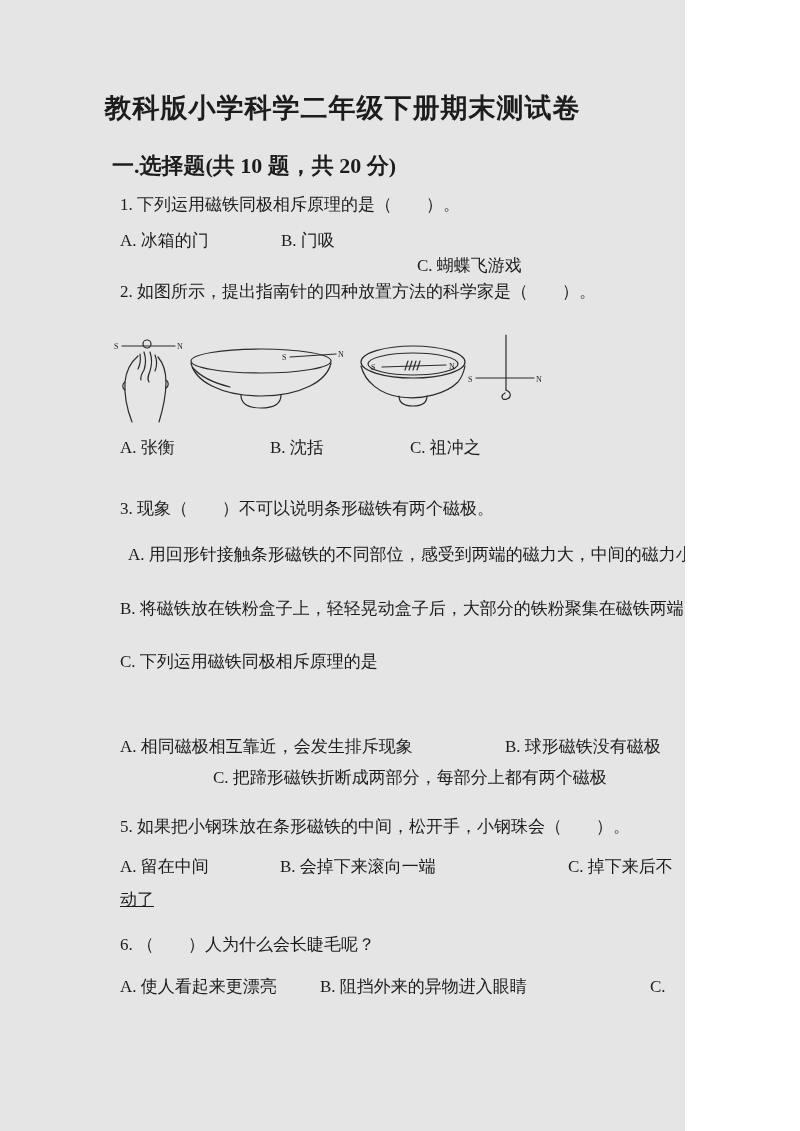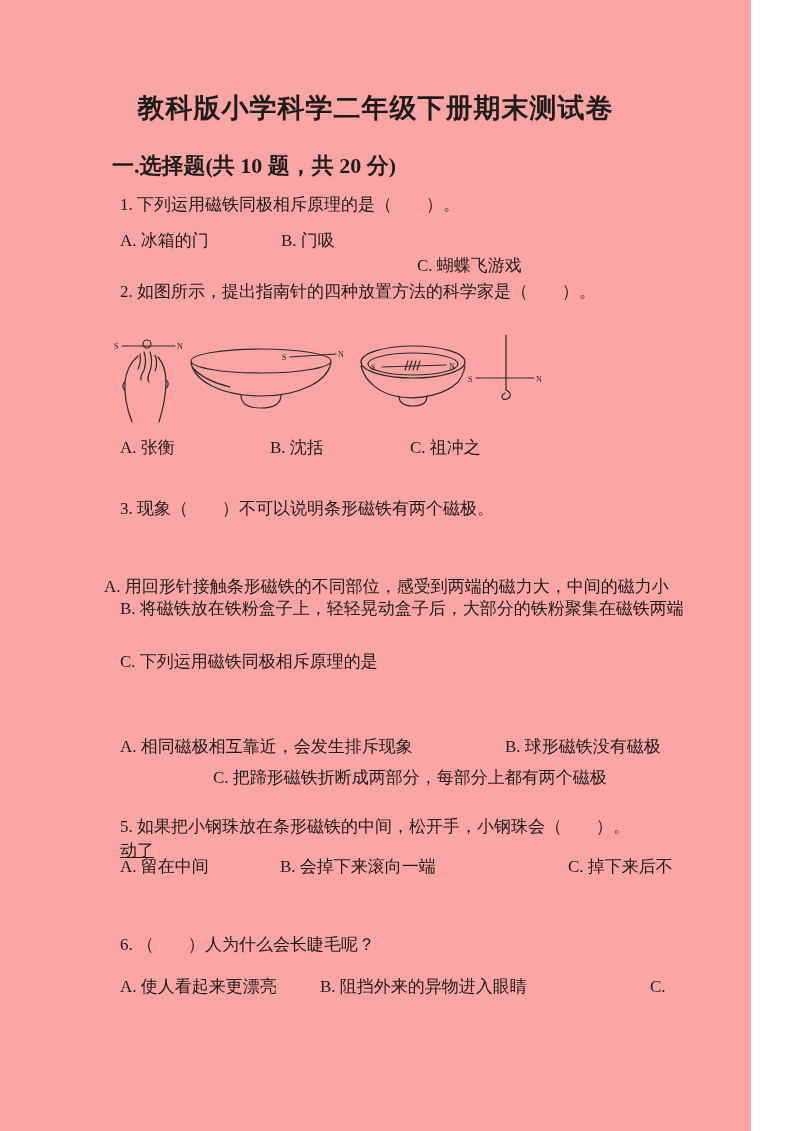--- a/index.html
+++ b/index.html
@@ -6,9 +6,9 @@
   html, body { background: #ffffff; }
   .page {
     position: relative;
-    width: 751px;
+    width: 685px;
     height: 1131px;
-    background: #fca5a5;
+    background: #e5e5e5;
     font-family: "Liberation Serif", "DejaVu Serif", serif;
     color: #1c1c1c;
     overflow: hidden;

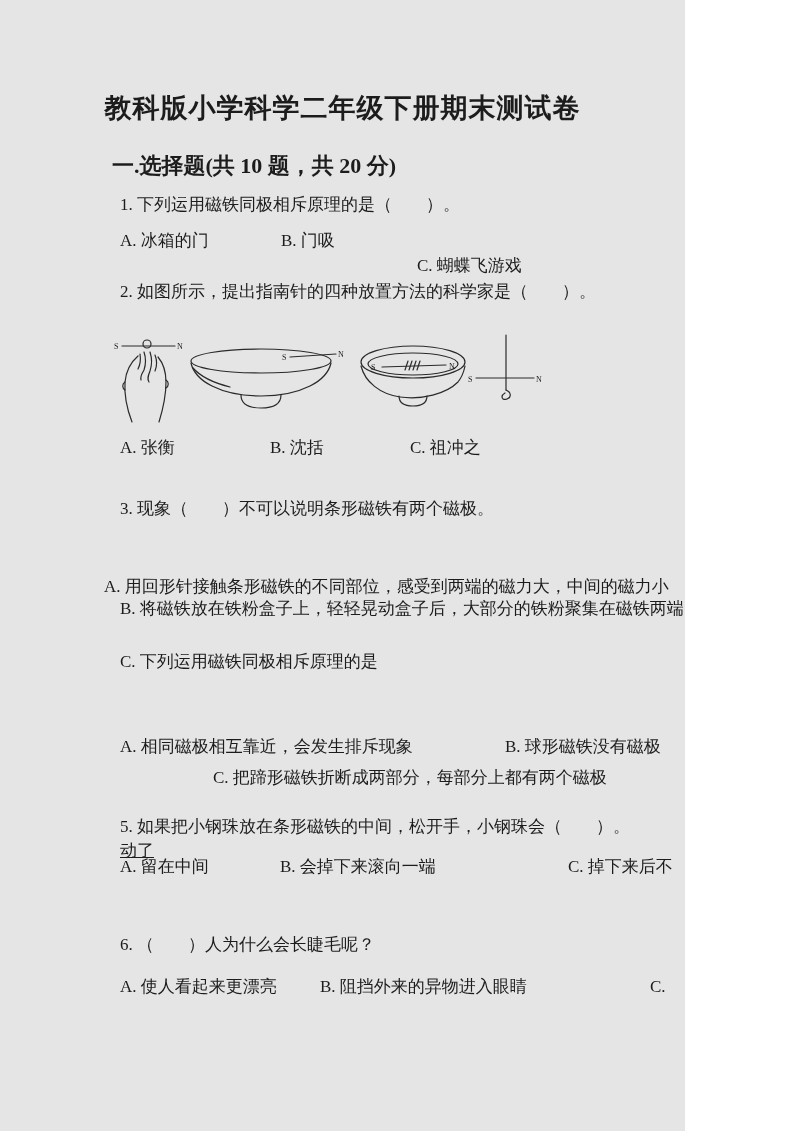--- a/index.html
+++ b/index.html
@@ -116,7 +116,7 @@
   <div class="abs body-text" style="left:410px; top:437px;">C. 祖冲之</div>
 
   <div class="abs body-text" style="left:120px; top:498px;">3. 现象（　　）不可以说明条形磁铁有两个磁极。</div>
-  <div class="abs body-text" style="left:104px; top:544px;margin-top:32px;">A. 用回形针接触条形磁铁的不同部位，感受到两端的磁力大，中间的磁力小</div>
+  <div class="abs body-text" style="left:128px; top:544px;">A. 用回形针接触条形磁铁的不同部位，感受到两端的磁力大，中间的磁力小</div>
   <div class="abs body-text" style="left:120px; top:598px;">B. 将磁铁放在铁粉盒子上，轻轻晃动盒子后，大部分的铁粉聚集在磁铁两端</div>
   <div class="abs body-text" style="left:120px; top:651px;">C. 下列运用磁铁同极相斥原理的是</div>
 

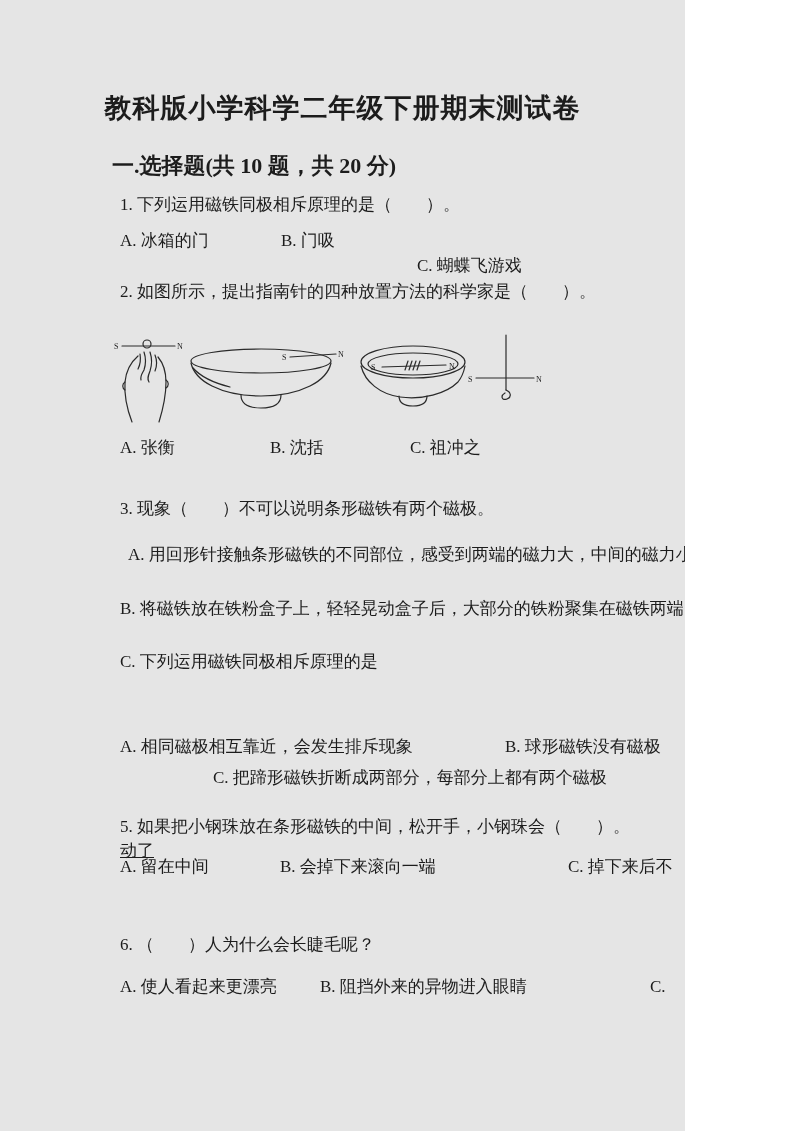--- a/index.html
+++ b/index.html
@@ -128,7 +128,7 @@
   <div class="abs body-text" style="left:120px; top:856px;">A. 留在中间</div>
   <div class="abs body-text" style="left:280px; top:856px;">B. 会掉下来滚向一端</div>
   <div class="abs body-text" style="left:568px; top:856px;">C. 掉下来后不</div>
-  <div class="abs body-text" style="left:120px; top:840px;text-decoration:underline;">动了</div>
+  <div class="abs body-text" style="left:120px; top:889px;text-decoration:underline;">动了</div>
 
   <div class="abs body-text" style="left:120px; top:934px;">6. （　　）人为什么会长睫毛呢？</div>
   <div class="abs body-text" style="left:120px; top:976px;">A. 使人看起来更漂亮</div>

● REQUIREMENT
Transcribe each line above verbatim, with the pictures left out.

● EXPECTED ANSWER
--- a/index.html
+++ b/index.html
@@ -6,9 +6,9 @@
   html, body { background: #ffffff; }
   .page {
     position: relative;
-    width: 751px;
+    width: 685px;
     height: 1131px;
-    background: #fca5a5;
+    background: #e5e5e5;
     font-family: "Liberation Serif", "DejaVu Serif", serif;
     color: #1c1c1c;
     overflow: hidden;

--- a/index.html
+++ b/index.html
@@ -116,7 +116,7 @@
   <div class="abs body-text" style="left:410px; top:437px;">C. 祖冲之</div>
 
   <div class="abs body-text" style="left:120px; top:498px;">3. 现象（　　）不可以说明条形磁铁有两个磁极。</div>
-  <div class="abs body-text" style="left:104px; top:544px;margin-top:32px;">A. 用回形针接触条形磁铁的不同部位，感受到两端的磁力大，中间的磁力小</div>
+  <div class="abs body-text" style="left:128px; top:544px;">A. 用回形针接触条形磁铁的不同部位，感受到两端的磁力大，中间的磁力小</div>
   <div class="abs body-text" style="left:120px; top:598px;">B. 将磁铁放在铁粉盒子上，轻轻晃动盒子后，大部分的铁粉聚集在磁铁两端</div>
   <div class="abs body-text" style="left:120px; top:651px;">C. 下列运用磁铁同极相斥原理的是</div>
 

--- a/index.html
+++ b/index.html
@@ -128,7 +128,7 @@
   <div class="abs body-text" style="left:120px; top:856px;">A. 留在中间</div>
   <div class="abs body-text" style="left:280px; top:856px;">B. 会掉下来滚向一端</div>
   <div class="abs body-text" style="left:568px; top:856px;">C. 掉下来后不</div>
-  <div class="abs body-text" style="left:120px; top:840px;text-decoration:underline;">动了</div>
+  <div class="abs body-text" style="left:120px; top:889px;text-decoration:underline;">动了</div>
 
   <div class="abs body-text" style="left:120px; top:934px;">6. （　　）人为什么会长睫毛呢？</div>
   <div class="abs body-text" style="left:120px; top:976px;">A. 使人看起来更漂亮</div>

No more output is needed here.